Ashley Berner

Director

Johns Hopkins Institute for Education Policy

Ashley Berner is co-founder and Director of the Johns Hopkins Institute for Education Policy and Associate Professor of Education. She is widely recognized as the nation’s expert on educational pluralism, or the “choice and accountability” that most countries in the world take for granted. Palgrave MacMillan released Pluralism and American Public Education: No One Way to School (2017), and Harvard Education Press released her new book, Educational Pluralism and American Democracy: How to Handle Indoctrination, Promote Exposure, and Rebuild America’s Schools, in April 2024. Her goal in this work is to change the tenor of American education policy, from a zero-sum game to a collaborative space in which equal access to academic excellence is possible. Dr. Berner has also published dozens of articles, book chapters, op-eds, and a widely watched TedX talk on citizenship formation, academic outcomes, pluralism, and the political theories of education in different national contexts. She serves as an executive board member of OIDEL, a non-profit with consultative privileges at UNESCO and the Council of Europe and, in that capacity, has lectured on educational pluralism at The Hague, the European People’s Party, and the University of Geneva, and participated in three working sessions hosted by UNESCO.Dr. Berner led the design of the Institute’s School Culture 360™ and ELA and Social Studies Knowledge Maps™ and has helped raise, since the Institute’s founding, more than $20 million in funded projects. Dr. Berner represents the Institute’s work across the country and consults regularly with international, federal, and state-level agencies, non-governmental organizations, and school systems. She held a five-year fellowship at the Center for the Study of Law & Religion at Emory University School of Law and a one-year fellowship at the Mercatus Pluralism and Civil Exchange Program.

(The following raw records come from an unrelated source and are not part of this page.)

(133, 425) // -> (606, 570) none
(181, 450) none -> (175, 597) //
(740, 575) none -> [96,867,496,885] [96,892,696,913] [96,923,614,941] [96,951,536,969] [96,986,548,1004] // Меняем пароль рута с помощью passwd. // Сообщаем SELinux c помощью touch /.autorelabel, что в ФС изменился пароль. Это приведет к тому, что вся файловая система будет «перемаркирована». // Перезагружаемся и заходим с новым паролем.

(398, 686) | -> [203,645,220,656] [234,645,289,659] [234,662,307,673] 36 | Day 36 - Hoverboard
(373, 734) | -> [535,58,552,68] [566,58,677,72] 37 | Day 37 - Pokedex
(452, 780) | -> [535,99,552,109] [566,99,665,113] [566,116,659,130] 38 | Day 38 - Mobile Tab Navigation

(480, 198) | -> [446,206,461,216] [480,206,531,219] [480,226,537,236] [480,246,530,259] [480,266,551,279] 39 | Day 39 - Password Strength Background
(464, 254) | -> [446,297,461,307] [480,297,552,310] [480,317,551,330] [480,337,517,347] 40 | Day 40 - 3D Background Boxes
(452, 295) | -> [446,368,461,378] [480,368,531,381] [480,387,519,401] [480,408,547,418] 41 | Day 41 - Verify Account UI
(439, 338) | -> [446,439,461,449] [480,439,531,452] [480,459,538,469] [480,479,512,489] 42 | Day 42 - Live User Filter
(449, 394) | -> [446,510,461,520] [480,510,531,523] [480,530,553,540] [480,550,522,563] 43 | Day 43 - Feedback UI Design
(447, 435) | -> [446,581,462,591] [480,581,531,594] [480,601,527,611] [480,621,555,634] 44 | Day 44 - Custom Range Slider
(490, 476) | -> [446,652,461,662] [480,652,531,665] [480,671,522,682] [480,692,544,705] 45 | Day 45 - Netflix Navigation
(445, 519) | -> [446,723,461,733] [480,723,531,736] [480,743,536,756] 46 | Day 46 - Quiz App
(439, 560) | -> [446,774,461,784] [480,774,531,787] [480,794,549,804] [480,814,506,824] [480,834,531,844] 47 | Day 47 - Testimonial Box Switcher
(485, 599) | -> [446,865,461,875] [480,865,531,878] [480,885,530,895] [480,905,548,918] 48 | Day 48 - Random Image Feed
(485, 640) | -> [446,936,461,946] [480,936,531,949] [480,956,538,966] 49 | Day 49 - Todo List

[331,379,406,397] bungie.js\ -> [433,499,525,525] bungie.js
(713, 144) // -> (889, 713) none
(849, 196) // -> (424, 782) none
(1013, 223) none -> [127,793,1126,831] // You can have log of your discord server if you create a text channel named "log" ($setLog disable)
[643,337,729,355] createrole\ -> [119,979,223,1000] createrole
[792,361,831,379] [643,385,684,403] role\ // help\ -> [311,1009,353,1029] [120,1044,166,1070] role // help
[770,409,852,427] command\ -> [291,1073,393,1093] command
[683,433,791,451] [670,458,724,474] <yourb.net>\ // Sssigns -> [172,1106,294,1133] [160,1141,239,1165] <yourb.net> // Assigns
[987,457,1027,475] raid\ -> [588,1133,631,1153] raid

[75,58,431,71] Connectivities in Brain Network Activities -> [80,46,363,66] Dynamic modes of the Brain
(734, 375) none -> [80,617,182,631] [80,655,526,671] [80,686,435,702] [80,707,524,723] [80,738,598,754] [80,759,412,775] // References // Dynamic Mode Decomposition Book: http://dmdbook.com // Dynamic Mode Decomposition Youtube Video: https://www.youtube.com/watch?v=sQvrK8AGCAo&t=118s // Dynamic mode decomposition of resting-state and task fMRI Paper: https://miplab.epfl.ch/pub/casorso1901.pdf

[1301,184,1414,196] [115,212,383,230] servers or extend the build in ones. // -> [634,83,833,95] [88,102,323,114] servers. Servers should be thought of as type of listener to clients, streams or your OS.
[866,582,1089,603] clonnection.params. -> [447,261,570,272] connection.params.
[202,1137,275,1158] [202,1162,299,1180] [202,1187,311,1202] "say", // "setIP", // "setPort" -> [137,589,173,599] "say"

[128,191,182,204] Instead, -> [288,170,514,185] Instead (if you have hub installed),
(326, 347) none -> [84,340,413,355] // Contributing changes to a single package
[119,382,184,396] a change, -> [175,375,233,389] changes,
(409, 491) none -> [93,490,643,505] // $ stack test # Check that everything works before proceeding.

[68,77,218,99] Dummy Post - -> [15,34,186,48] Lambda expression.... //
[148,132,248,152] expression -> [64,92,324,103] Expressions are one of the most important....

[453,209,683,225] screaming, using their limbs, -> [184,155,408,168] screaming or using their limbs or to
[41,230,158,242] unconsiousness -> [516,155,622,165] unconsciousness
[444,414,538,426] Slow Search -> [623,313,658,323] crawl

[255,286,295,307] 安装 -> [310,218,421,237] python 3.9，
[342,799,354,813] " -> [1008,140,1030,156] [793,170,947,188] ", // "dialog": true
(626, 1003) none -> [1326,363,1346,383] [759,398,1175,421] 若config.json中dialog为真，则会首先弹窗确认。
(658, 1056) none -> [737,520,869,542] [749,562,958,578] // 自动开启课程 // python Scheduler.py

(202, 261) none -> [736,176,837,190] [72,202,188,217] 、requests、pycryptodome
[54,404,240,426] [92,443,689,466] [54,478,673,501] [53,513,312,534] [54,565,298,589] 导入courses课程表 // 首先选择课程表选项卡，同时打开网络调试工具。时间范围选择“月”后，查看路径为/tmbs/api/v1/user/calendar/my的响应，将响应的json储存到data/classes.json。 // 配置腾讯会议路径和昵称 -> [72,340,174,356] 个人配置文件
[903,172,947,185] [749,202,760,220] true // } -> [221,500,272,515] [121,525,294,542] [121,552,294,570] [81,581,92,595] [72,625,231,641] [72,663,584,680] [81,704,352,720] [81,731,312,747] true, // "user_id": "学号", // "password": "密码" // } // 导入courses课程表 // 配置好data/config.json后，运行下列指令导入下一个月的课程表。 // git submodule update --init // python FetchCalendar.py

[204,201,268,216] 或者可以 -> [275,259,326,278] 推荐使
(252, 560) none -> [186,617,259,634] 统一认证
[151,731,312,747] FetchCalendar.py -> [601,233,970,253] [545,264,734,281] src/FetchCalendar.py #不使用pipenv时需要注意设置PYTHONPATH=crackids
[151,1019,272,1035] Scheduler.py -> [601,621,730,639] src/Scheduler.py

She served a four-year term as a Board Member at Large for the Council of American Private Education and acted as senior advisor to the Educating for American Democracy project, the Johns Hopkins Undergraduate Debate Program, and CivXNow!’s Research and Best Practices Affinity Group. She currently serves on iCivics’ Independent Review Council. Dr. Berner holds degrees from Davidson College (Honors A.B.) and from Oxford University (M.Litt. and D.Phil. in Modern History).